Assignment: Lines from the one containing "[82,557,343,572] ~/cookbooks/chef-gcp-workshop ->" through the final line of the records are the only ones to copy, and each must match exactly.

**** Provided information

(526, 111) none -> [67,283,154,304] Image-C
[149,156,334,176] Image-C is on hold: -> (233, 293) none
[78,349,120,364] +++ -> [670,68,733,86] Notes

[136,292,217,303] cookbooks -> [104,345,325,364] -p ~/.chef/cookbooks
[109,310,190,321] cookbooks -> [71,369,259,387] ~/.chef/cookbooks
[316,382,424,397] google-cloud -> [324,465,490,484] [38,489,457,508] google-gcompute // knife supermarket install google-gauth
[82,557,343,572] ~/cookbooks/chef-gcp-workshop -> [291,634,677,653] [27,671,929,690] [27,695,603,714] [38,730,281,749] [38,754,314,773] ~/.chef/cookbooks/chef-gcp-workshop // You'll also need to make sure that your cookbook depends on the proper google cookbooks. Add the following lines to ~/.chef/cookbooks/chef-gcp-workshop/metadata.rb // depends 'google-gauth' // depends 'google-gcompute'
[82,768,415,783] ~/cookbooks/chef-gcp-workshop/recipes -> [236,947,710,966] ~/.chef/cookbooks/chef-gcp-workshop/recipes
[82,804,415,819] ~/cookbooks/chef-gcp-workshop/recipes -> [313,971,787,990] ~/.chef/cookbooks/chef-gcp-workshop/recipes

********

Result for this task:
[82,557,343,572] ~/cookbooks/chef-gcp-workshop -> [291,634,677,653] [27,671,929,690] [27,695,603,714] [38,730,281,749] [38,754,314,773] ~/.chef/cookbooks/chef-gcp-workshop // You'll also need to make sure that your cookbook depends on the proper google cookbooks. Add the following lines to ~/.chef/cookbooks/chef-gcp-workshop/metadata.rb // depends 'google-gauth' // depends 'google-gcompute'
[82,768,415,783] ~/cookbooks/chef-gcp-workshop/recipes -> [236,947,710,966] ~/.chef/cookbooks/chef-gcp-workshop/recipes
[82,804,415,819] ~/cookbooks/chef-gcp-workshop/recipes -> [313,971,787,990] ~/.chef/cookbooks/chef-gcp-workshop/recipes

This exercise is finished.